■ **PROBLEM**:
Print verbatim every line starting at the one that contains "subtotal: 971.67 -> 933.07" and ending at the final line of the records; include both endpoints.

INPUT section start

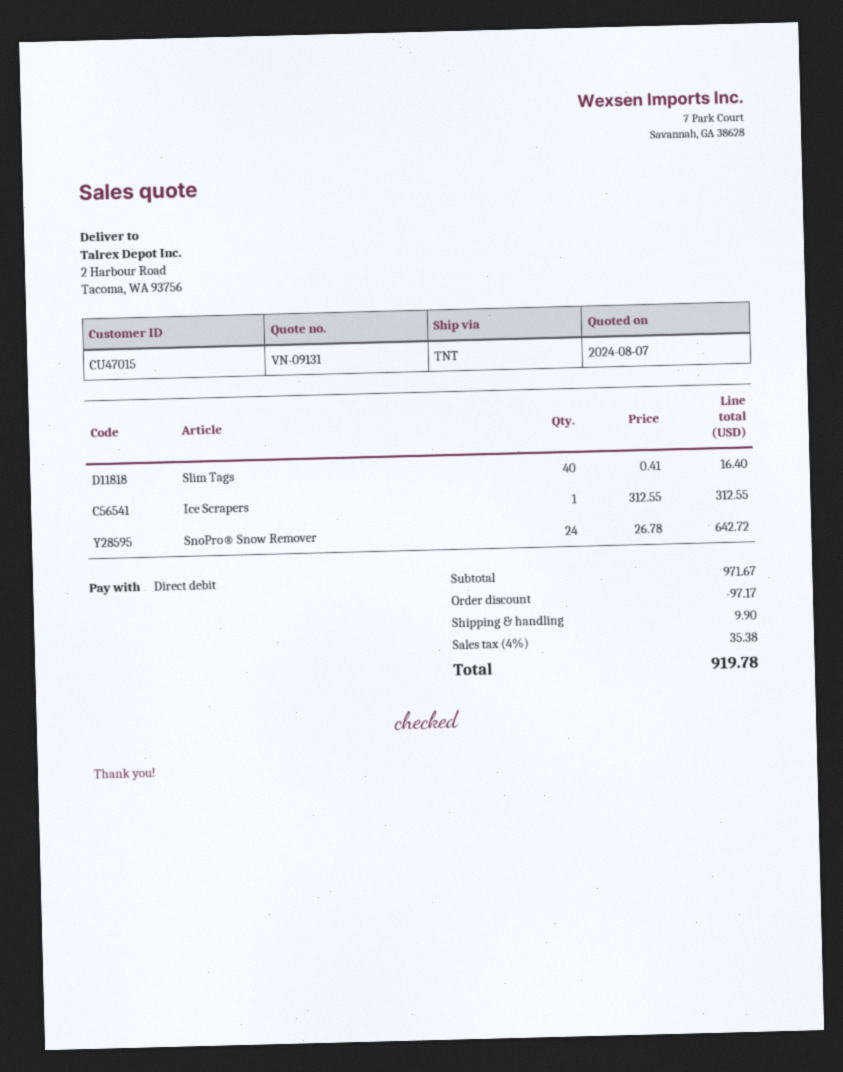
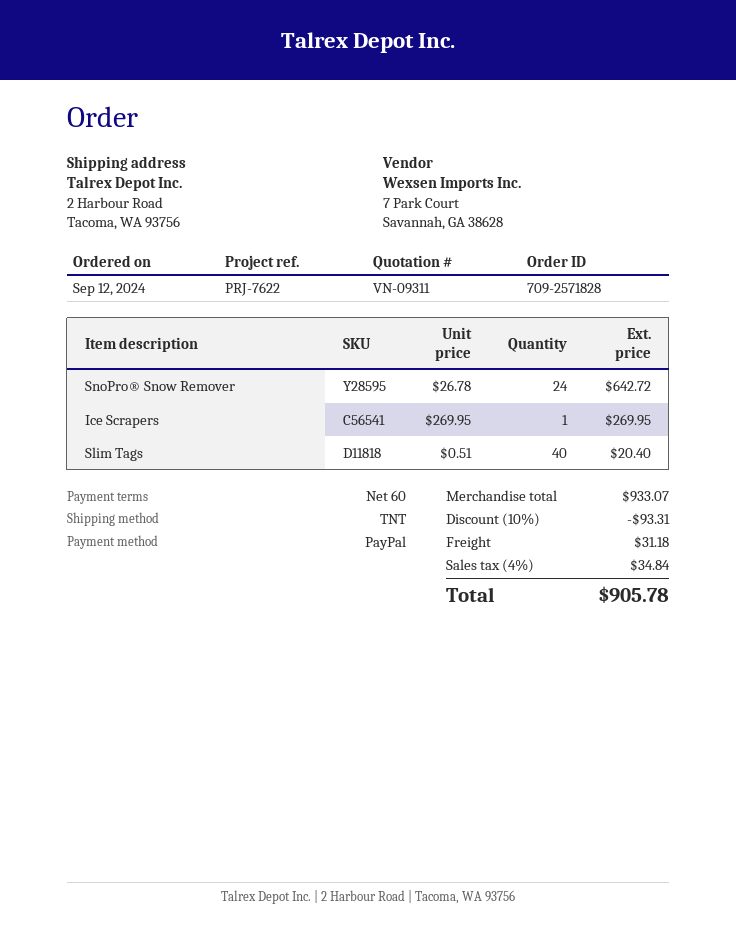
quote number: VN-09131 -> VN-09311
payment method: direct debit -> PayPal
Slim Tags: 40 x 0.41 = 16.40 -> 40 x 0.51 = 20.40
Ice Scrapers: 1 x 312.55 = 312.55 -> 1 x 269.95 = 269.95
subtotal: 971.67 -> 933.07
discount: 97.17 -> 93.31
shipping: 9.90 -> 31.18
tax: 4% = 35.38 -> 4% = 34.84
total: 919.78 -> 905.78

INPUT section end

■ **TASK SOLUTION**:
subtotal: 971.67 -> 933.07
discount: 97.17 -> 93.31
shipping: 9.90 -> 31.18
tax: 4% = 35.38 -> 4% = 34.84
total: 919.78 -> 905.78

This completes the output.